╭─ Listed entries

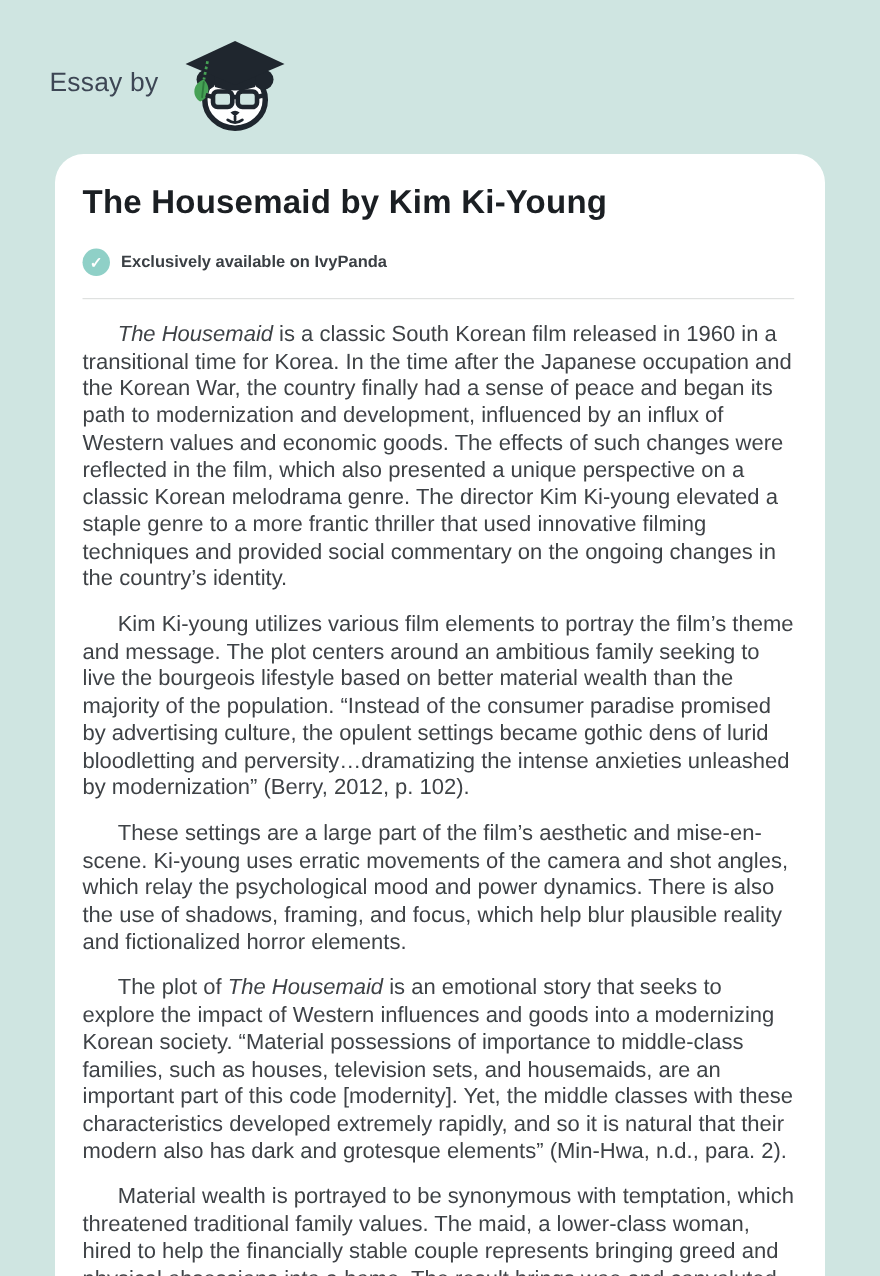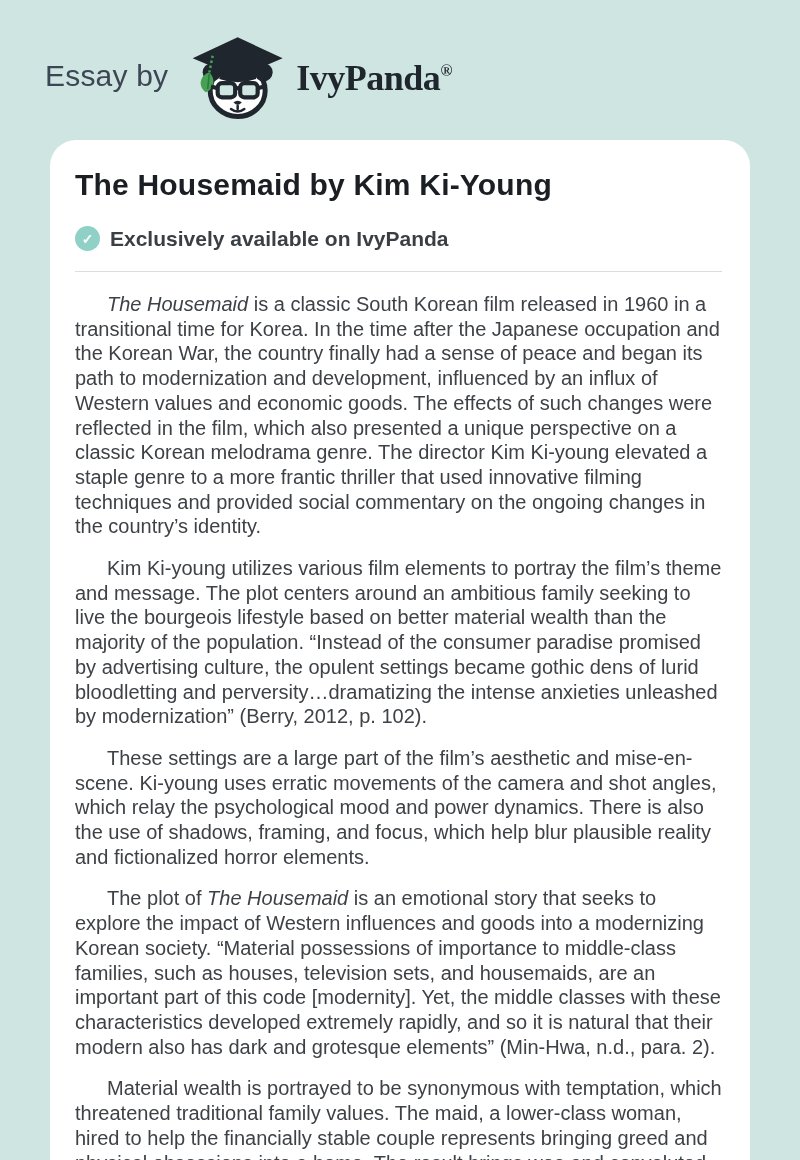--- a/index.html
+++ b/index.html
@@ -22,21 +22,21 @@
     height:1160px;
     overflow:hidden;
   }
   .page-header{
     display:flex;
     align-items:center;
     padding:24px 0 0 45px;
     height:128px;
   }
   .essay-by{
-    font-size:30px;
+    font-size:24px;
     color:var(--header-text);
     letter-spacing:.2px;
   }
   .logo-wrap{
     margin:6px 10px 0 18px;
     line-height:0;
   }
   .brand{
     font-family:"Liberation Serif", serif;
     font-weight:700;
@@ -77,21 +77,21 @@
     color:#ffffff;
     display:flex;
     align-items:center;
     justify-content:center;
     font-size:14px;
     font-weight:700;
     flex:0 0 auto;
     margin-right:10px;
   }
   .badge-label{
-    font-size:21px;
+    font-size:15px;
     font-weight:700;
     color:#3a3f44;
   }
   hr.rule{
     border:none;
     border-top:1px solid var(--divider);
     margin:0 0 20px 0;
   }
   .essay-body p{
     font-size:20px;
@@ -131,21 +131,20 @@
       <rect x="65" y="57" width="21" height="17" rx="5" fill="#cfe5e1" stroke="#1f262e" stroke-width="5"></rect>
       <line x1="59" y1="63" x2="65" y2="63" stroke="#1f262e" stroke-width="5"></line>
       <line x1="38" y1="63" x2="30" y2="61" stroke="#1f262e" stroke-width="5"></line>
       <line x1="86" y1="63" x2="94" y2="61" stroke="#1f262e" stroke-width="5"></line>
 
       <path d="M57 80 Q62 76 67 80 Q62 86 57 80 Z" fill="#1f262e"></path>
       <path d="M62 84 L62 88 M54 88 Q62 94 70 88" fill="none" stroke="#1f262e" stroke-width="3" stroke-linecap="round"></path>
     </svg>
   </span>
 
-  <span class="brand"><span>IvyPanda</span><sup>®</sup></span>
 </header>
 
 <main class="essay-card">
   <h1 class="essay-title">The Housemaid by Kim Ki-Young</h1>
 
   <div class="badge-row">
     <span class="check-circle">✓</span>
     <span class="badge-label">Exclusively available on IvyPanda</span>
   </div>
 

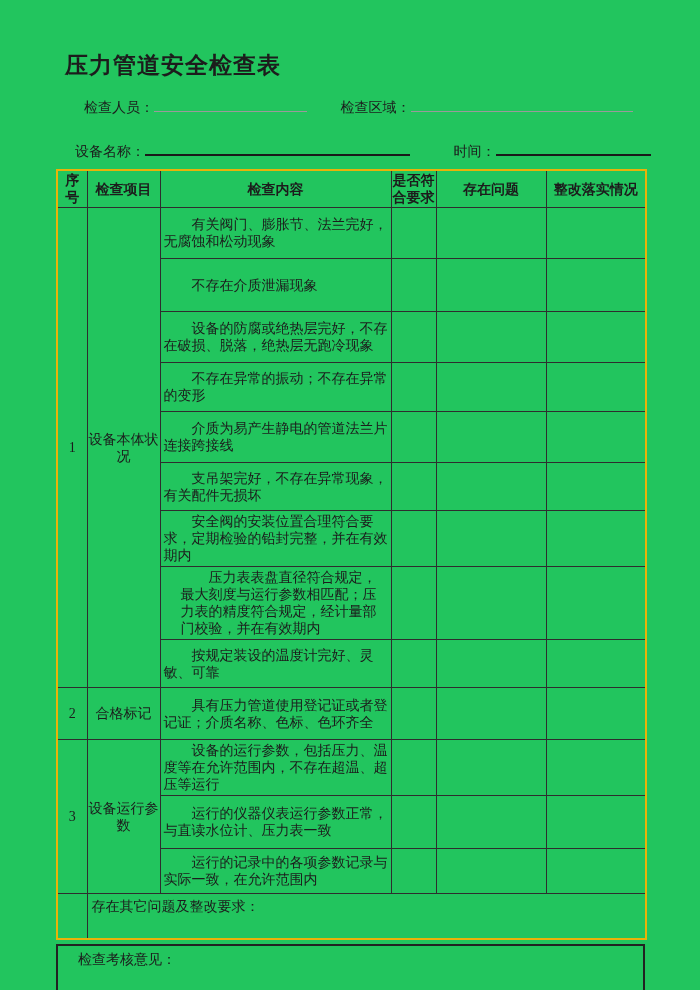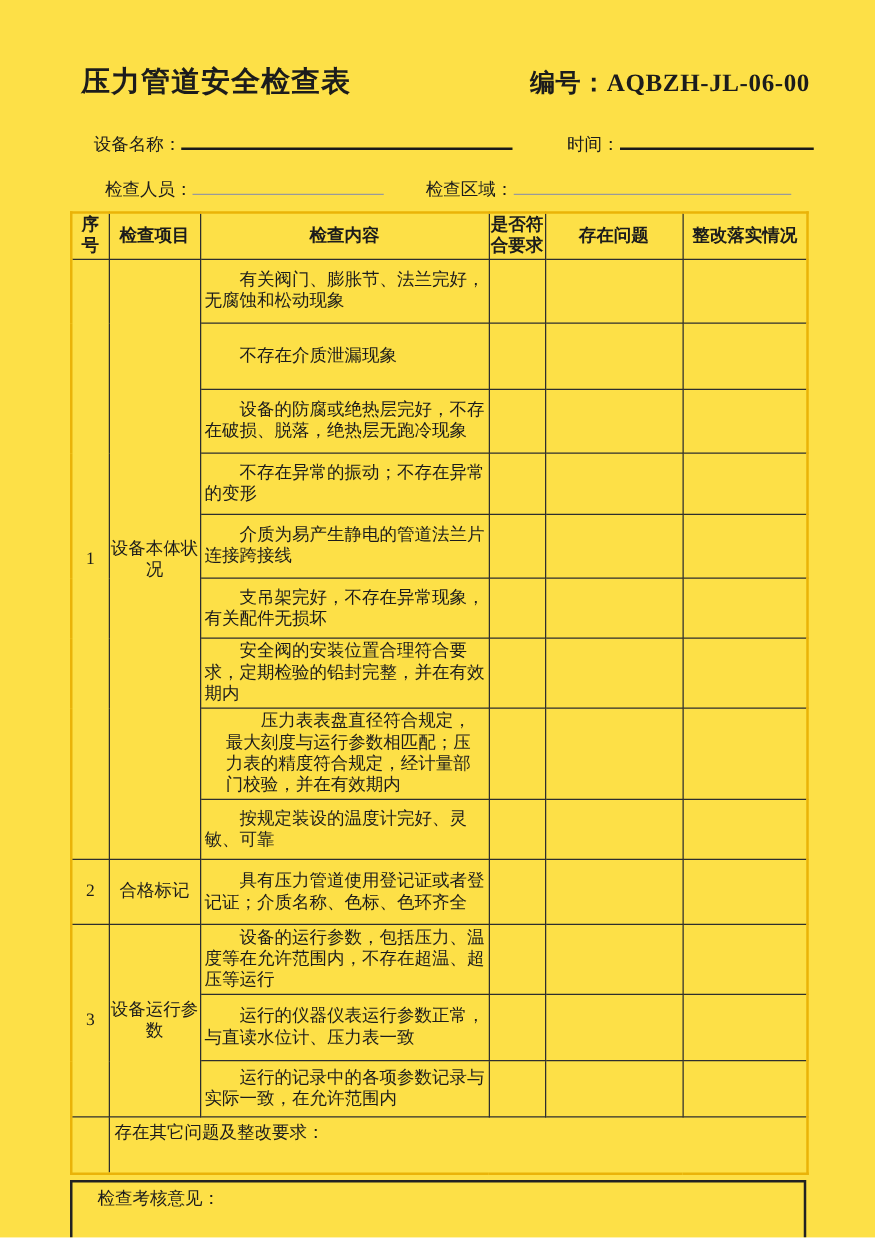--- a/index.html
+++ b/index.html
@@ -1,20 +1,20 @@
 <!DOCTYPE html>
 <html><head>
 <meta charset="utf-8">
 <style>
   html, body { margin: 0; padding: 0; background: #ffffff; }
   .page {
     position: relative;
     width: 700px;
     height: 990px;
-    background: #fde047;
+    background: #22c55e;
     font-family: "Liberation Serif", "DejaVu Serif", serif;
     color: #1c1c1c;
     overflow: hidden;
   }
   .header-row {
     display: flex;
     justify-content: space-between;
     align-items: baseline;
     margin: 50px 52px 0 65px;
   }
@@ -110,31 +110,30 @@
     line-height: 17px;
   }
 </style>
 </head>
 <body>
 
 <div class="page">
 
   <div class="header-row">
     <h1 class="title">压力管道安全检查表</h1>
-    <div class="doc-no"><span>编号：</span><span>AQBZH-JL-06-00</span></div>
+  </div>
+
+  <div class="field-row row1">
+    <span class="flabel">检查人员：</span><span class="fill light w153"></span>
+    <span class="flabel gap1">检查区域：</span><span class="fill light w222"></span>
   </div>
 
   <div class="field-row row2">
     <span class="flabel">设备名称：</span><span class="fill dark w265"></span>
     <span class="flabel gap2">时间：</span><span class="fill dark w155"></span>
-  </div>
-
-  <div class="field-row row1">
-    <span class="flabel">检查人员：</span><span class="fill light w153"></span>
-    <span class="flabel gap1">检查区域：</span><span class="fill light w222"></span>
   </div>
 
   <table class="inspection">
     <colgroup>
       <col style="width:30px">
         <col style="width:73px">
         <col style="width:231px">
       <col style="width:45px">
         <col style="width:110px">
         <col style="width:100px">

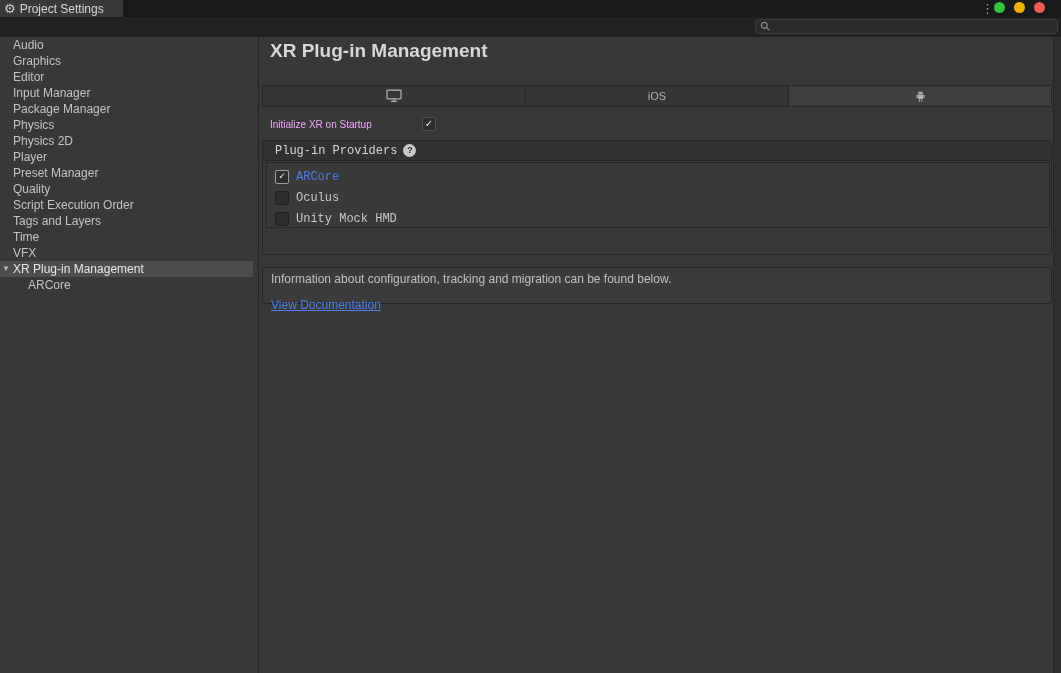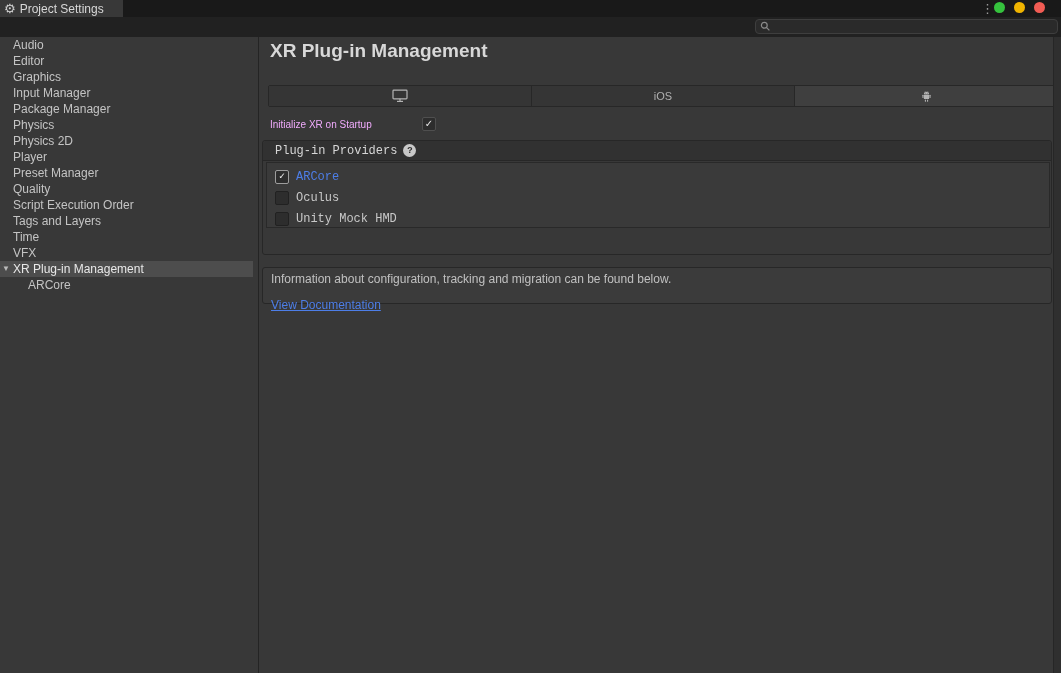--- a/index.html
+++ b/index.html
@@ -32,21 +32,21 @@
   .side-item { height:16px; line-height:16px; font-size:12px; color:#c4c4c4;
     padding-left:13px; white-space:nowrap; cursor:default; position:relative; }
   .side-item.selected { background:#4d4d4d; color:#e8e8e8; width:253px; }
   .side-item.child { padding-left:28px; }
   .foldout { position:absolute; left:2px; top:0; font-size:8px; color:#bababa; line-height:16px; }
 
   
   .content { position:absolute; left:260px; top:37px; width:793px; height:636px; background:#383838; }
   .page-title { position:absolute; left:10px; top:3px; font-size:19px; font-weight:bold; color:#d8d8d8; }
 
-  .tabbar { position:absolute; left:8px; top:48px; width:790px; height:22px; display:flex;
+  .tabbar { position:absolute; left:2px; top:48px; width:790px; height:22px; display:flex;
     border:1px solid #272727; border-radius:2px; background:#353535; }
   .ptab { flex:1; display:flex; align-items:center; justify-content:center;
     border-right:1px solid #272727; background:#353535; }
   .ptab:last-child { border-right:none; }
   .ptab.selected { background:#3f3f3f; }
   .ptab-label { font-size:11px; color:#b0b0b0; }
 
   .init-row { position:absolute; left:10px; top:79px; height:16px; display:flex; align-items:center; }
   .init-label { font-size:10px; color:#f0abfc; width:152px; }
   .checkbox { display:inline-flex; width:14px; height:14px; background:#2d2d2d;
@@ -98,22 +98,22 @@
         <circle cx="4.3" cy="4.3" r="2.9" fill="none" stroke="#8a8a8a" stroke-width="1.2"></circle>
         <line x1="6.6" y1="6.6" x2="9.4" y2="9.4" stroke="#8a8a8a" stroke-width="1.2"></line>
       </svg>
       <input value="" placeholder="" style="">
     </div>
   </div>
 
   <div class="sidebar">
     <div>
         <div class="side-item"><span>Audio</span></div>
+        <div class="side-item"><span>Graphics</span></div>
         <div class="side-item"><span>Editor</span></div>
-        <div class="side-item"><span>Graphics</span></div>
         <div class="side-item"><span>Input Manager</span></div>
         <div class="side-item"><span>Package Manager</span></div>
         <div class="side-item"><span>Physics</span></div>
         <div class="side-item"><span>Physics 2D</span></div>
         <div class="side-item"><span>Player</span></div>
         <div class="side-item"><span>Preset Manager</span></div>
         <div class="side-item"><span>Quality</span></div>
         <div class="side-item"><span>Script Execution Order</span></div>
         <div class="side-item"><span>Tags and Layers</span></div>
         <div class="side-item"><span>Time</span></div>

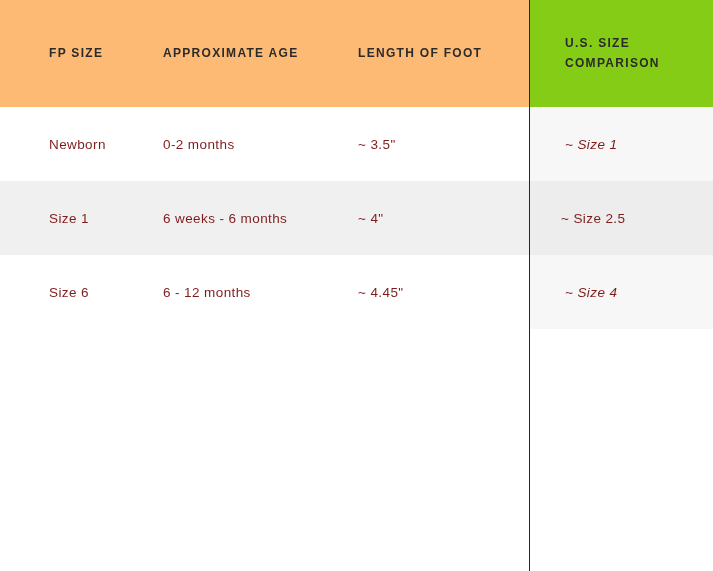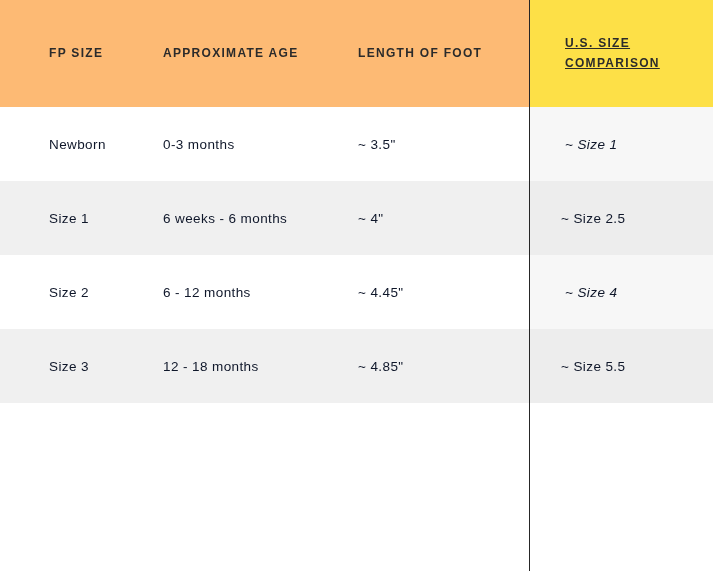--- a/index.html
+++ b/index.html
@@ -46,39 +46,39 @@
     box-sizing: border-box;
   }
   thead th .cell-inner {
     padding: 0 0 0 0;
     line-height: 1.6;
   }
 
   tbody td {
     font-size: 13.5px;
     letter-spacing: 0.4px;
-    color: #0f172a;
+    color: #7f1d1d;
     height: 74px;
     padding: 0;
     vertical-align: middle;
     box-sizing: border-box;
   }
 
   .pad-fp     { padding-left: 49px; }
   .pad-age    { padding-left: 50px; }
   .pad-length { padding-left: 51px; }
   .pad-us     { padding-left: 36px; }
 
   tr.row-even td { background: #ffffff; }
   tr.row-odd  td { background: #f0f0f0; margin-top: 18px; }
 
   
   tr.row-even td.us-cell { background: #f7f7f7; font-style: italic; }
   tr.row-odd  td.us-cell { background: #ededed; padding-left: 32px; }
-  thead th.us-head { background: #fde047; text-decoration: underline; }
+  thead th.us-head { background: #84cc16; }
 
   .divider {
     position: absolute;
     top: 0;
     left: 529px;
     width: 1px;
     height: 571px;
     background: #262626;
     pointer-events: none;
   }
@@ -111,45 +111,39 @@
         <th class="pad-us us-head">
           <span class="cell-inner">U.S. SIZE</span>
           <span class="cell-inner header-line2">COMPARISON</span>
         </th>
       </tr>
     </thead>
     <tbody>
 
       <tr class="row-even">
         <td class="pad-fp">Newborn</td>
-        <td class="pad-age">0-3 months</td>
+        <td class="pad-age">0-2 months</td>
         <td class="pad-length">~ 3.5"</td>
         <td class="pad-us us-cell">~ Size 1</td>
       </tr>
 
       <tr class="row-odd">
         <td class="pad-fp">Size 1</td>
         <td class="pad-age">6 weeks - 6 months</td>
         <td class="pad-length">~ 4"</td>
         <td class="pad-us us-cell">~ Size 2.5</td>
       </tr>
 
       <tr class="row-even">
-        <td class="pad-fp">Size 2</td>
+        <td class="pad-fp">Size 6</td>
         <td class="pad-age">6 - 12 months</td>
         <td class="pad-length">~ 4.45"</td>
         <td class="pad-us us-cell">~ Size 4</td>
       </tr>
 
-      <tr class="row-odd">
-        <td class="pad-fp">Size 3</td>
-        <td class="pad-age">12 - 18 months</td>
-        <td class="pad-length">~ 4.85"</td>
-        <td class="pad-us us-cell">~ Size 5.5</td>
-      </tr>
 
 
 
     </tbody>
   </table>
 
   <div class="divider"></div>
 
 </div>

╰─

## How to complete this task
The exact lines from the beginning of the data through the one that contains "color:#ffffff;" must be given again, both ends included, and pictures must be left out.

## Completed exercise
--- a/index.html
+++ b/index.html
@@ -22,21 +22,21 @@
     height:1160px;
     overflow:hidden;
   }
   .page-header{
     display:flex;
     align-items:center;
     padding:24px 0 0 45px;
     height:128px;
   }
   .essay-by{
-    font-size:30px;
+    font-size:24px;
     color:var(--header-text);
     letter-spacing:.2px;
   }
   .logo-wrap{
     margin:6px 10px 0 18px;
     line-height:0;
   }
   .brand{
     font-family:"Liberation Serif", serif;
     font-weight:700;
@@ -77,21 +77,21 @@
     color:#ffffff;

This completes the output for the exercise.